## [What is required]
What is needed is the full set of records, word for word, with no pictures.

## [Source information]

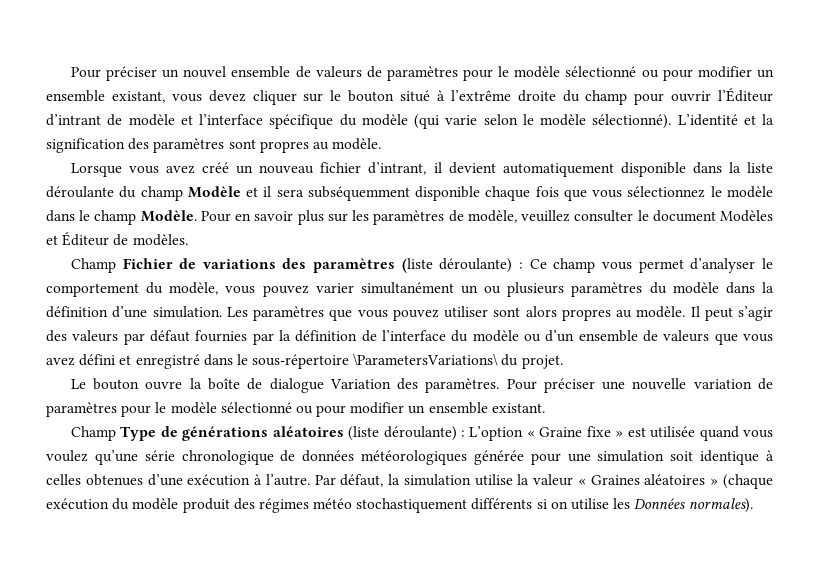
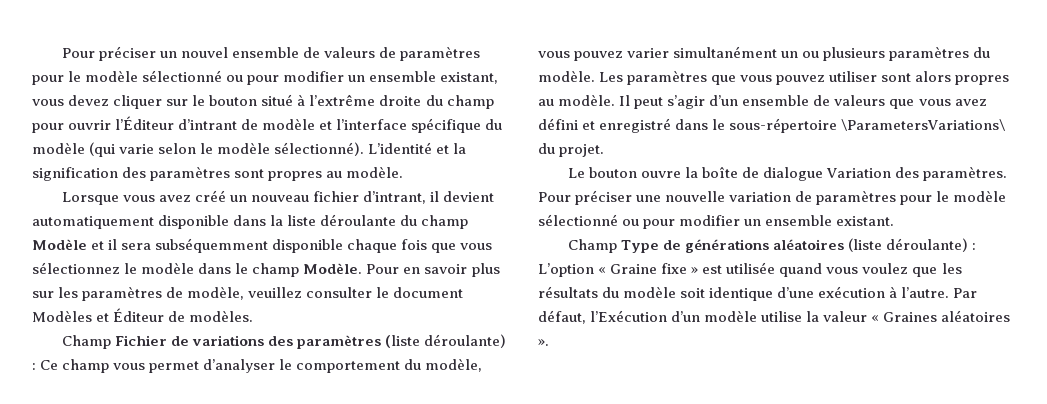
- Champ Fichier de variations des paramètres (liste déroulante) : Ce champ vous permet d’analyser le comportement du modèle, vous pouvez varier simultanément un ou plusieurs paramètres du modèle dans la définition d’une simulation.
+ Champ Fichier de variations des paramètres (liste déroulante) : Ce champ vous permet d’analyser le comportement du modèle, vous pouvez varier simultanément un ou plusieurs paramètres du modèle.
- Il peut s’agir des valeurs par défaut fournies par la définition de l’interface du modèle ou d’un ensemble de valeurs que vous avez défini et enregistré dans le sous-répertoire \ParametersVariations\ du projet.
+ Il peut s’agir d’un ensemble de valeurs que vous avez défini et enregistré dans le sous-répertoire \ParametersVariations\ du projet.
- Champ Type de générations aléatoires (liste déroulante) : L’option « Graine fixe » est utilisée quand vous voulez qu’une série chronologique de données météorologiques générée pour une simulation soit identique à celles obtenues d’une exécution à l’autre.
+ Champ Type de générations aléatoires (liste déroulante) : L’option « Graine fixe » est utilisée quand vous voulez que les résultats du modèle soit identique d’une exécution à l’autre.
- Par défaut, la simulation utilise la valeur « Graines aléatoires » (chaque exécution du modèle produit des régimes météo stochastiquement différents si on utilise les Données normales).
+ Par défaut, l’Exécution d’un modèle utilise la valeur « Graines aléatoires ».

## [Exercise result]
- Champ Fichier de variations des paramètres (liste déroulante) : Ce champ vous permet d’analyser le comportement du modèle, vous pouvez varier simultanément un ou plusieurs paramètres du modèle dans la définition d’une simulation.
+ Champ Fichier de variations des paramètres (liste déroulante) : Ce champ vous permet d’analyser le comportement du modèle, vous pouvez varier simultanément un ou plusieurs paramètres du modèle.
- Il peut s’agir des valeurs par défaut fournies par la définition de l’interface du modèle ou d’un ensemble de valeurs que vous avez défini et enregistré dans le sous-répertoire \ParametersVariations\ du projet.
+ Il peut s’agir d’un ensemble de valeurs que vous avez défini et enregistré dans le sous-répertoire \ParametersVariations\ du projet.
- Champ Type de générations aléatoires (liste déroulante) : L’option « Graine fixe » est utilisée quand vous voulez qu’une série chronologique de données météorologiques générée pour une simulation soit identique à celles obtenues d’une exécution à l’autre.
+ Champ Type de générations aléatoires (liste déroulante) : L’option « Graine fixe » est utilisée quand vous voulez que les résultats du modèle soit identique d’une exécution à l’autre.
- Par défaut, la simulation utilise la valeur « Graines aléatoires » (chaque exécution du modèle produit des régimes météo stochastiquement différents si on utilise les Données normales).
+ Par défaut, l’Exécution d’un modèle utilise la valeur « Graines aléatoires ».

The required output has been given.